ふとあたりを見回すとタマキさんとウニシス君が気まずそうに私に笑った。
あとから聞いた話によると王立魔法研究所に来たのは解いても解けない翼を縛る呪いの解呪のヒントを求めるためだったんだけどタマキさんとウニシス君の戦闘能力を見て連れ帰れば確実に目をつけられる呪いの解除者の私を囮に妖しい王族ヴィアシスト殿下一味をあぶり出して制するために雇ったんだそうです。
でもオノンさんが関わってるのは気付かなかったみたいです。
信頼されてなかったのかしらとイアスール殿下が寂しげに笑ったのでなんか責られなくなっちゃいました。
私はイアスール殿下の翼をなでて回復魔法をかけた。
疲れてると落ち込みやすいから少しでも休めるように……
「叔父(叔母)様は……かつては一番優しい叔父(叔母)様だったのに……」
イアスール殿下が網を巻きつけられて連行されていくヴィアシスト様を悲しそうに見上げたのでよりいっそう回復魔法を使った……ら力が抜けて……ああ、また意識が……心配そうなイアスール殿下の声が聞こえるけど……無理……答えられな……

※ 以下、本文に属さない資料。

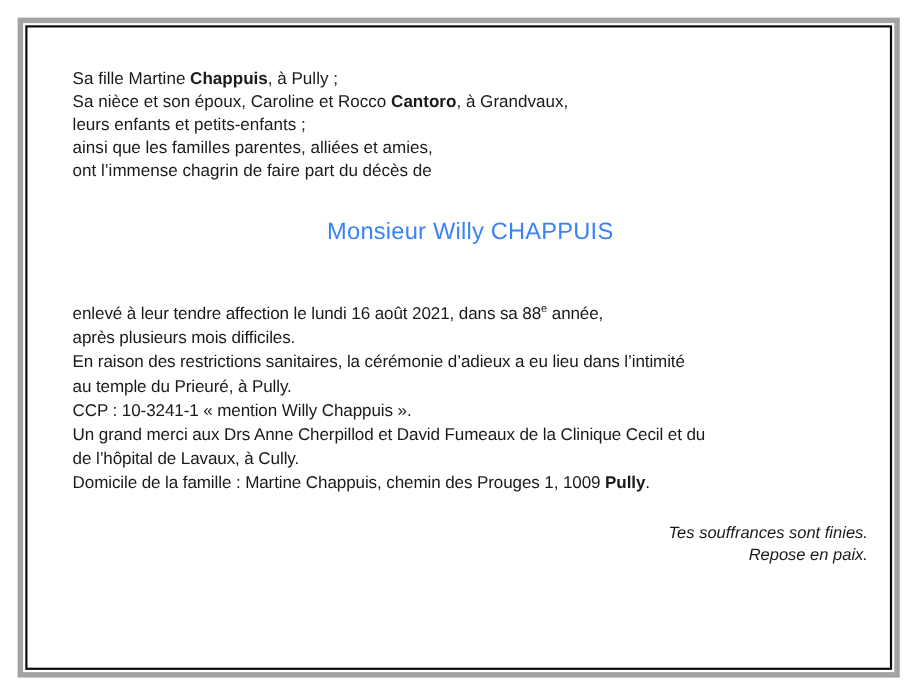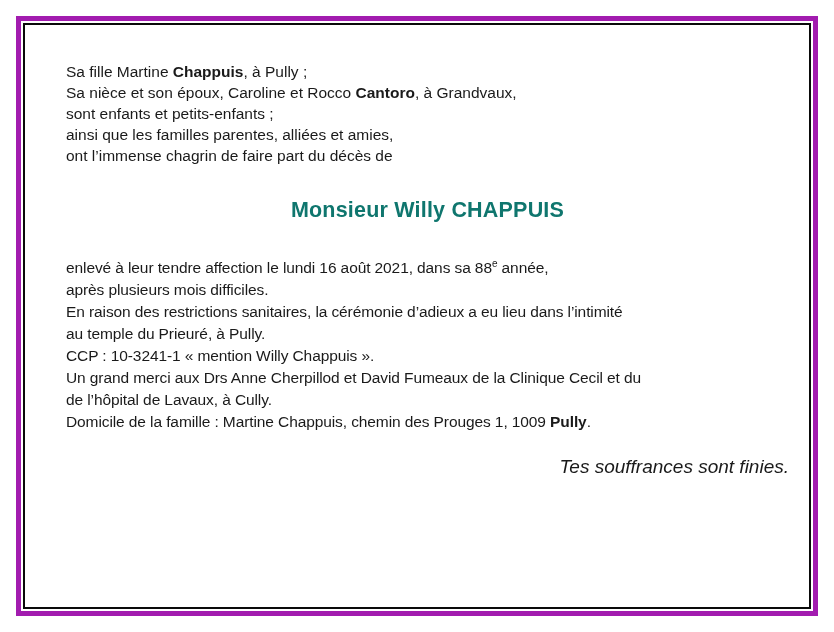--- a/index.html
+++ b/index.html
@@ -16,21 +16,21 @@
   }
   .sheet {
     position: relative;
     width: 834px;
     height: 632px;
     background: #ffffff;
   }
   .frame-outer {
     position: absolute;
     inset: 16px;
-    border: 5px solid #a21caf;
+    border: 5px solid #a3a3a3;
     padding: 2px;
     box-sizing: border-box;
   }
   .frame-inner {
     width: 100%;
     height: 100%;
     border: 2px solid #0a0a0a;
     box-sizing: border-box;
   }
   .content {
@@ -38,42 +38,42 @@
     box-sizing: border-box;
   }
   .intro .line {
     font-size: 15.5px;
     line-height: 21px;
     white-space: nowrap;
   }
   .title {
     font-size: 21.5px;
     line-height: 26px;
-    font-weight: bold;
+    font-weight: normal;
     text-align: center;
-    color: #0f766e;
+    color: #3b82f6;
     margin: 31px 0 0 0;
     letter-spacing: 0.2px;
   }
   .body-block {
-    margin-top: 34px;
+    margin-top: 52px;
   }
   .body-block .line {
     font-size: 15.5px;
     line-height: 22px;
     letter-spacing: -0.1px;
     white-space: nowrap;
   }
   .epitaph {
     margin-top: 24px;
     text-align: right;
     font-style: italic;
   }
   .epitaph .line {
-    font-size: 19px;
+    font-size: 15px;
     line-height: 20px;
   }
   .b {
     font-weight: bold;
   }
   sup {
     font-size: 10px;
     line-height: 0;
     vertical-align: super;
   }
@@ -82,38 +82,39 @@
 <body>
 
 <div class="sheet">
   <div class="frame-outer">
     <div class="frame-inner">
       <div class="content">
 
         <div class="intro">
             <div class="line"><span>Sa fille Martine </span><span class="b">Chappuis</span><span>, à Pully ;</span></div>
             <div class="line"><span>Sa nièce et son époux, Caroline et Rocco </span><span class="b">Cantoro</span><span>, à Grandvaux,</span></div>
-            <div class="line"><span>sont enfants et petits-enfants ;</span></div>
+            <div class="line"><span>leurs enfants et petits-enfants ;</span></div>
             <div class="line"><span>ainsi que les familles parentes, alliées et amies,</span></div>
             <div class="line"><span>ont l’immense chagrin de faire part du décès de</span></div>
           </div>
 
         <h1 class="title">Monsieur Willy CHAPPUIS</h1>
 
         <div class="body-block">
             <div class="line"><span>enlevé à leur tendre affection le lundi 16 août 2021, dans sa 88</span><sup>e</sup><span> année,</span></div>
             <div class="line"><span>après plusieurs mois difficiles.</span></div>
             <div class="line"><span>En raison des restrictions sanitaires, la cérémonie d’adieux a eu lieu dans l’intimité</span></div>
             <div class="line"><span>au temple du Prieuré, à Pully.</span></div>
             <div class="line"><span>CCP : 10-3241-1 « mention Willy Chappuis ».</span></div>
             <div class="line"><span>Un grand merci aux Drs Anne Cherpillod et David Fumeaux de la Clinique Cecil et du</span></div>
             <div class="line"><span>de l’hôpital de Lavaux, à Cully.</span></div>
             <div class="line"><span>Domicile de la famille : Martine Chappuis, chemin des Prouges 1, 1009 </span><span class="b">Pully</span><span>.</span></div>
           </div>
 
         <div class="epitaph">
             <div class="line"><span>Tes souffrances sont finies.</span></div>
+            <div class="line"><span>Repose en paix.</span></div>
           </div>
 
       </div>
     </div>
   </div>
 </div>
 
 </body></html>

気がつくといつもの塔の部屋のベッドの上で誰かに抱きかかえられてた。
風の爽やかな匂いの意外にガッチリした腕の持ち主はやっぱり……
「イアスール殿下……」
私は翡翠色の髪にうもれて目をつぶる翡翠色の美人翼人の名前をつぶやいた。
綺麗な桜色の唇がかすかにうめいて静かに瞳が開いた。
翡翠色の瞳と見つめ合う、イアスール殿下は甘やかに微笑んで私を抱き込んだ。
なんか思い出したらふるえてきた。
「セシル、大丈夫よ」
イアスール殿下が優しく私の背中をなでた。
「……こわ……かっ……」
涙が溢れ出てイアスール殿下にしがみついた。
大丈夫よと言い続けながらイアスール殿下は私の背中をなで続けてくれた。
「ねぇ、セシル……私はあなたを囮に使ったけど……」
優しい声が聞こえる。
思わず顔を上げると真剣なイアスール殿下の顔が見えた。
「あなたを愛してるわ」
こんなことがあったのに手放せないくらいと少し寂しそうに微笑んでイアスール殿下が私にき、キスした。
え、えとそのあの……
「私の事どう思ってるの? 」
麗しいイアスール殿下の甘やかな囁きに私は考えた。
色々振り回された……でも……やっぱり……
「す……き……好きです」
私は翡翠色の瞳を見つめた。
「本当なら女性性質の私を男性化させたのだから責任取りなさいよ」
嬉しそうにイアスール殿下は私にもう一度キスをした。
せ、責任ですか?
私はそのまま翡翠色に包まれた。
このまま流されるのも……いえ大すきなんですけど……
「あ、あの……すごく大っきい狼獣人ですけどいいんでしょうか? 」
普通サイズの女性狼獣人より少し大柄なんです。
アリーナお姉ちゃんがちっちゃいだけに里の幼なじみには『うーちゃん』があだ名でした。
うどの大木からです……
「何気にしてるのよ、私より小さいくせに可愛いこと気にして可愛いわ」
イアスール殿下が私の額にキスした。
「あ、あと狼獣人の血が混じったら翼人にならないんじゃ……」
飛べない翼人は不味い気がする。
王位継承権とかでヴィアシスト様が飛べない奴に従うなとか言ってたような……
「王種だから大丈夫よ、モリターイェルのエルフの王族も伴侶がどんな種族でもエルフでしょう? 」
「王種? 」
「必ず、産まれる種族がそちらになる強い優性遺伝を持つ一族よ」
安心して私の子を産んでちょうだい。
と続けてイアスール殿下が獲物を狙う目で私の服のリボンを解いた。
そういえば……アリーナお姉ちゃんのところのちび王子もエルフだなぁと他人事のように思ったら目の前に綺麗な翡翠色の瞳があった。
「往生際が悪いわよ」
私は翡翠の翼人にベッドに沈められた。
えーと……私……お嫁に行くみたいです〜。
その後クレシオール王国の浮遊大陸の王宮島からしばらく出られなかったのはいい思い出です。
イアスール殿下……お願いだから里帰りさせてください……
たまには動かない大地を踏みしめたいんです……
イアスール殿下〜愛してるからにげませんよ〜。